Moreover this generic data flow can be customized by changing the service parameters for deeper study or by adding different services to obtain other accessory outputs.
This example of data flow (main branch) has been automatically tested with the human survival motor neuron protein (SMN; Swiss-Prot Accession Number: Q16637). The amino acid sequence for this protein is obtained with the Retrieval->‘get AminoAcidSequence from Uniprot’ service, previously creating its input object with Namespace or data source equal to ‘Swiss-Prot’ and ID = ‘SMN_HUMAN’. Later this sequence object is sent to the Analysis: ‘run Blast from AminoAcid Sequence’ service to obtain a list of putative homologues to SMN from different organisms (Fig. 7). This service is run against the Swiss-Prot database and the remaining default parameters. To obtain relationships between the query and the homologous sequences the Analysis: ‘run Clustalw from Blast’ service is used taking as input the Blast report. A relaxed E-value (one) is used as a threshold for this service to select distantly related homologous hits and to carry out the multiple alignments. As a result several related sequences with common domains are identified, the ‘Tudor domains’ being the most significant.
These Tudor domains are thought to function as protein–protein interaction motifs during RNA metabolism and/or transport, and they were first precisely identified as repeats in Drosophila melanogaster (Ponting; 1997; Callebaut and Mornon; 97). As result of the service Analysis: ‘run Create Tree from Clustalw’ this large Drosophila protein (P25823) appears separated from the query sequence in the phylogenetic tree, while this latter (Q16637) is next to the other proteins from the same family (O02771, O18870, rat and mouse homologues O35876, and P97801, and one fish protein Q9W6S8). The survival of motor neuron-related splicing factors (O75940 and Q8BGT7) are grouped together. And other proteins containing the Tudor domain (Q91W18, and Q9H7E2; Tudor domain containing protein 3) are grouped in another branch.
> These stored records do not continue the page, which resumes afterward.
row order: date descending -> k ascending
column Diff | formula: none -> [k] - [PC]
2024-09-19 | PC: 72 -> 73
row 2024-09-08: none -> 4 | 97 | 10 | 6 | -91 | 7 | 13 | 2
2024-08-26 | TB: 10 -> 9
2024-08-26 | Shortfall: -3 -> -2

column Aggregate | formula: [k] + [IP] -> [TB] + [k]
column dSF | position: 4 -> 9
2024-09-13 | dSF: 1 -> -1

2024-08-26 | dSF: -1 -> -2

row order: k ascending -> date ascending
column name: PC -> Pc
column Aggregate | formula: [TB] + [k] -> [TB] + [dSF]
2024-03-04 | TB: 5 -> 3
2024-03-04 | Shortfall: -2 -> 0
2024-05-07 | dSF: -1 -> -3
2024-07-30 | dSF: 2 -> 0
Surprisingly the large Drosophila protein seems be more related with the splicing factors than with the Tudor domain containing proteins that currently have a unknown function. In short, these results can conclude that the Drosophila protein, which is required during ogenesis for the formation of primordial germ cells and for normal abdominal segmentation, could be a splicing factor assisting this process. Even though the Tudor domain containing proteins could also have this function.
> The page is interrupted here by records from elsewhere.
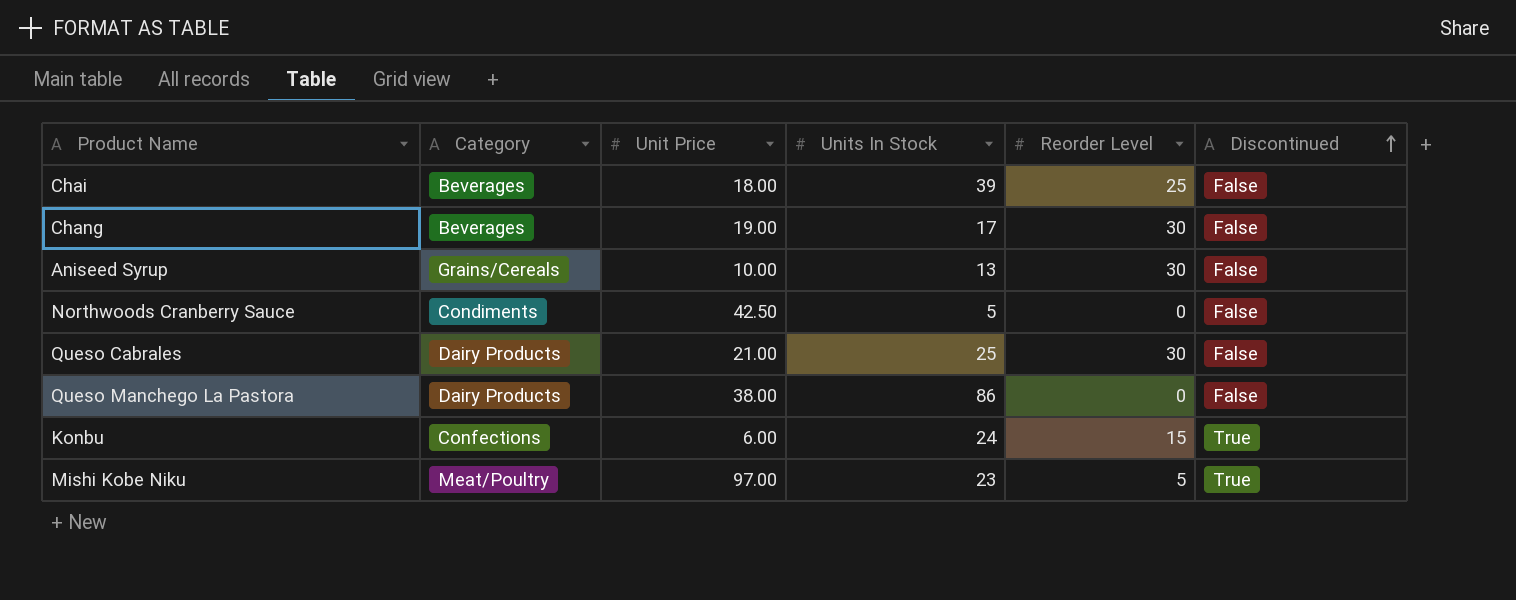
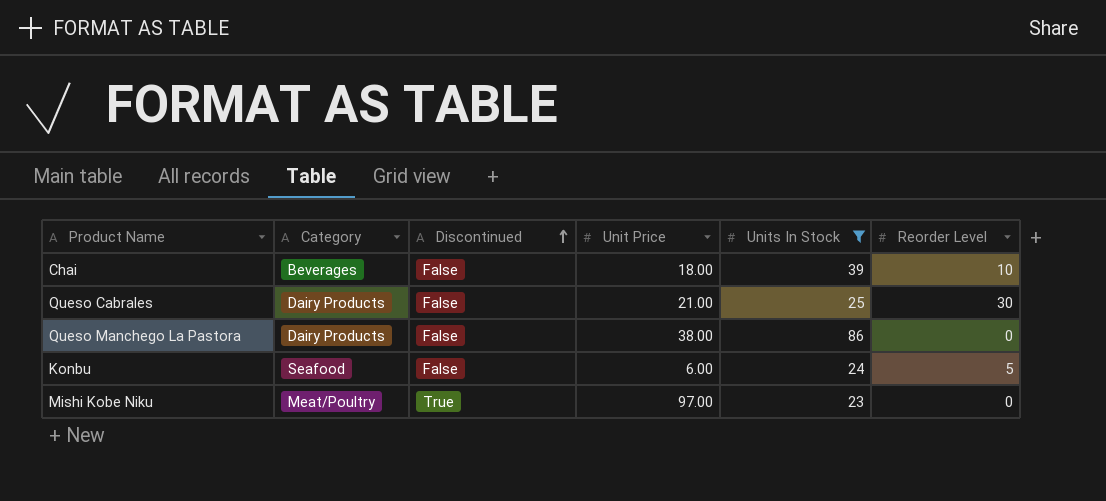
filter: none -> Units In Stock >= 23
column Discontinued | position: 6 -> 3
Chai | Reorder Level: 25 -> 10
Konbu | Category: Confections -> Seafood
Konbu | Discontinued: True -> False
Konbu | Reorder Level: 15 -> 5
Mishi Kobe Niku | Reorder Level: 5 -> 0

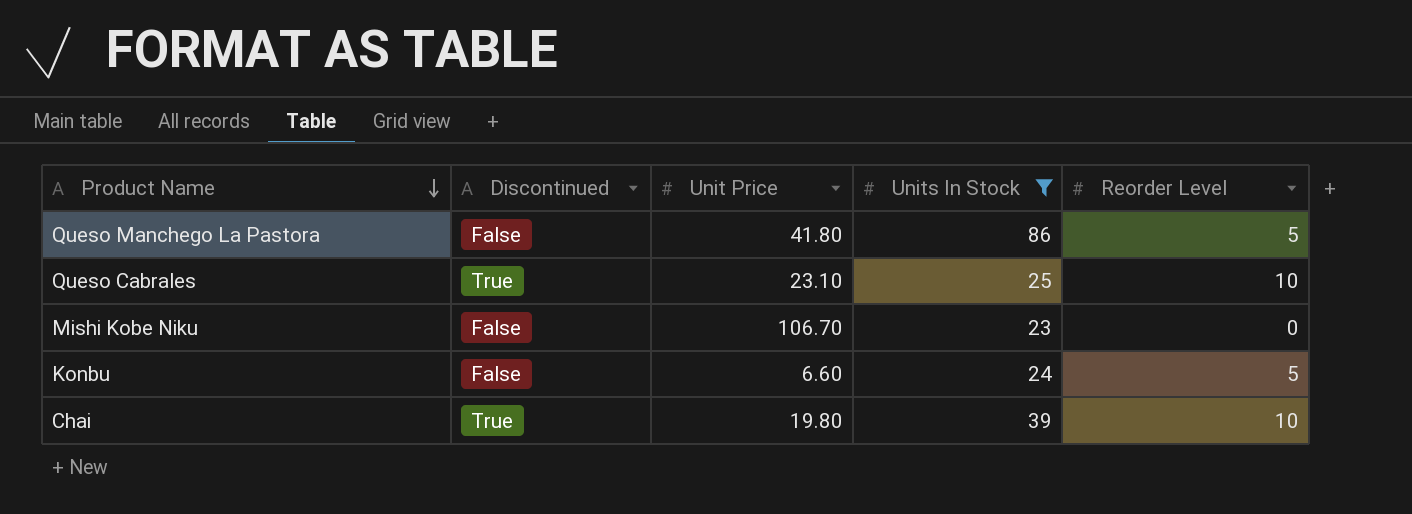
row order: Discontinued ascending -> Product Name descending
column Category | position: 2 -> none
Queso Manchego La Pastora | Unit Price: 38.00 -> 41.80
Queso Manchego La Pastora | Reorder Level: 0 -> 5
Queso Cabrales | Discontinued: False -> True
Queso Cabrales | Unit Price: 21.00 -> 23.10
Queso Cabrales | Reorder Level: 30 -> 10
Mishi Kobe Niku | Discontinued: True -> False
Mishi Kobe Niku | Unit Price: 97.00 -> 106.70
Konbu | Unit Price: 6.00 -> 6.60
Chai | Discontinued: False -> True
Chai | Unit Price: 18.00 -> 19.80

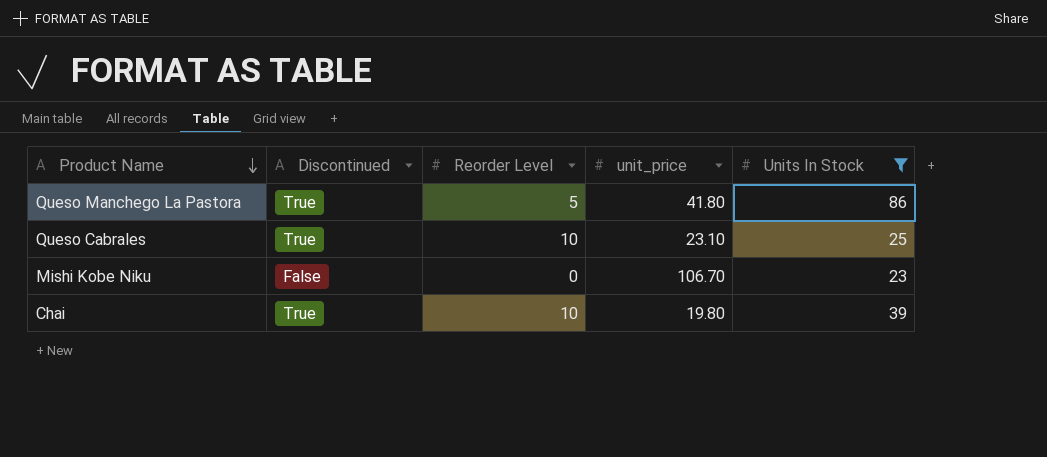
column Reorder Level | position: 5 -> 3
column name: Unit Price -> unit_price
row Konbu: False | 6.60 | 24 | 5 -> none
Queso Manchego La Pastora | Discontinued: False -> True

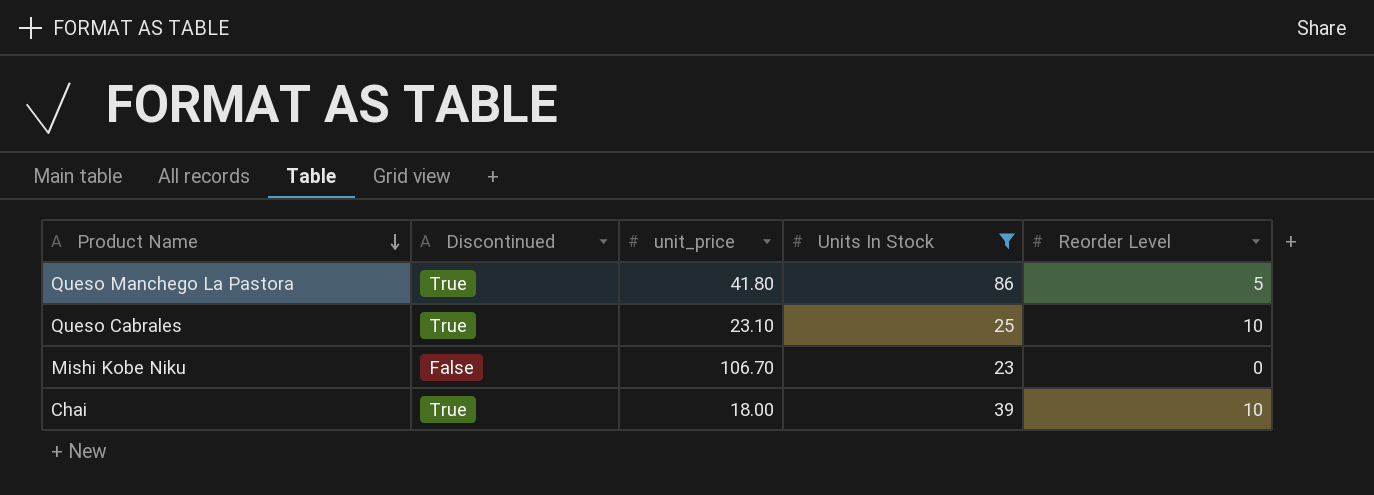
column Reorder Level | position: 3 -> 5
Chai | unit_price: 19.80 -> 18.00

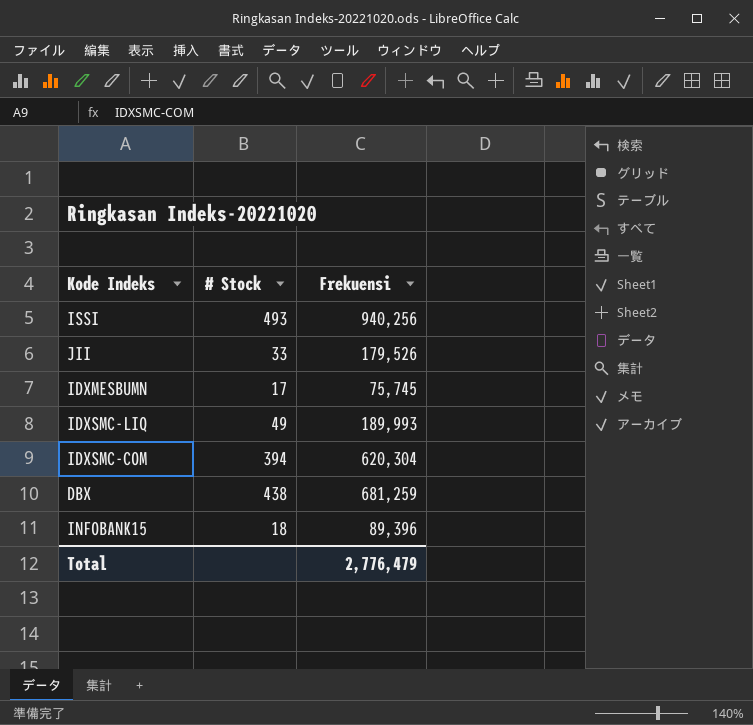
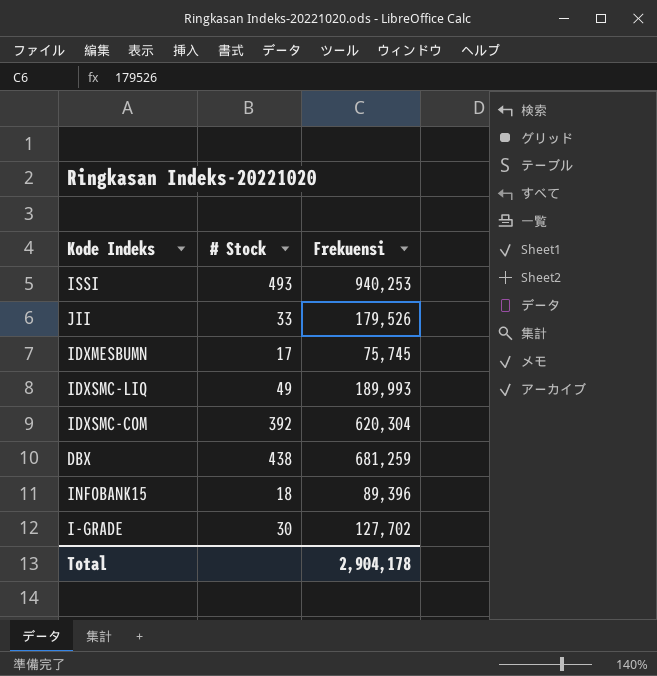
ISSI | Frekuensi: 940,256 -> 940,253
IDXSMC-COM | # Stock: 394 -> 392
row I-GRADE: none -> 30 | 127,702
Total | Frekuensi: 2,776,479 -> 2,904,178

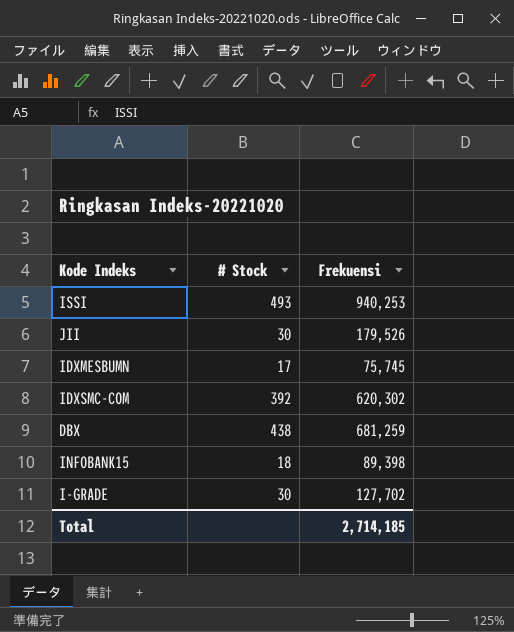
row IDXSMC-LIQ: 49 | 189,993 -> none
JII | # Stock: 33 -> 30
IDXSMC-COM | Frekuensi: 620,304 -> 620,302
INFOBANK15 | Frekuensi: 89,396 -> 89,398
Total | Frekuensi: 2,904,178 -> 2,714,185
In summary we report a client engine for the automatic and dynamic development of service interfaces built on top of the BioMOBY standard. This user-friendly interface allows the flexible integration of services to provide fast and intuitive ‘wiring’ of services thus creating virtual, complex, distributed and powerful bioinformatics machines. Based on semantic interconnection concepts the platform is able to integrate into workflows diverse and widely dispersed data collections and various processing services developed by different users and groups through a web-based interface expanding the functionality of current services and enabling the easy incorporation of new procedures to customize the system for specific concerns.
This work has been partially supported by grant ‘GNV5-Bioinformática Integrada’ from Genoma-España.
Conflict of Interest: none declared.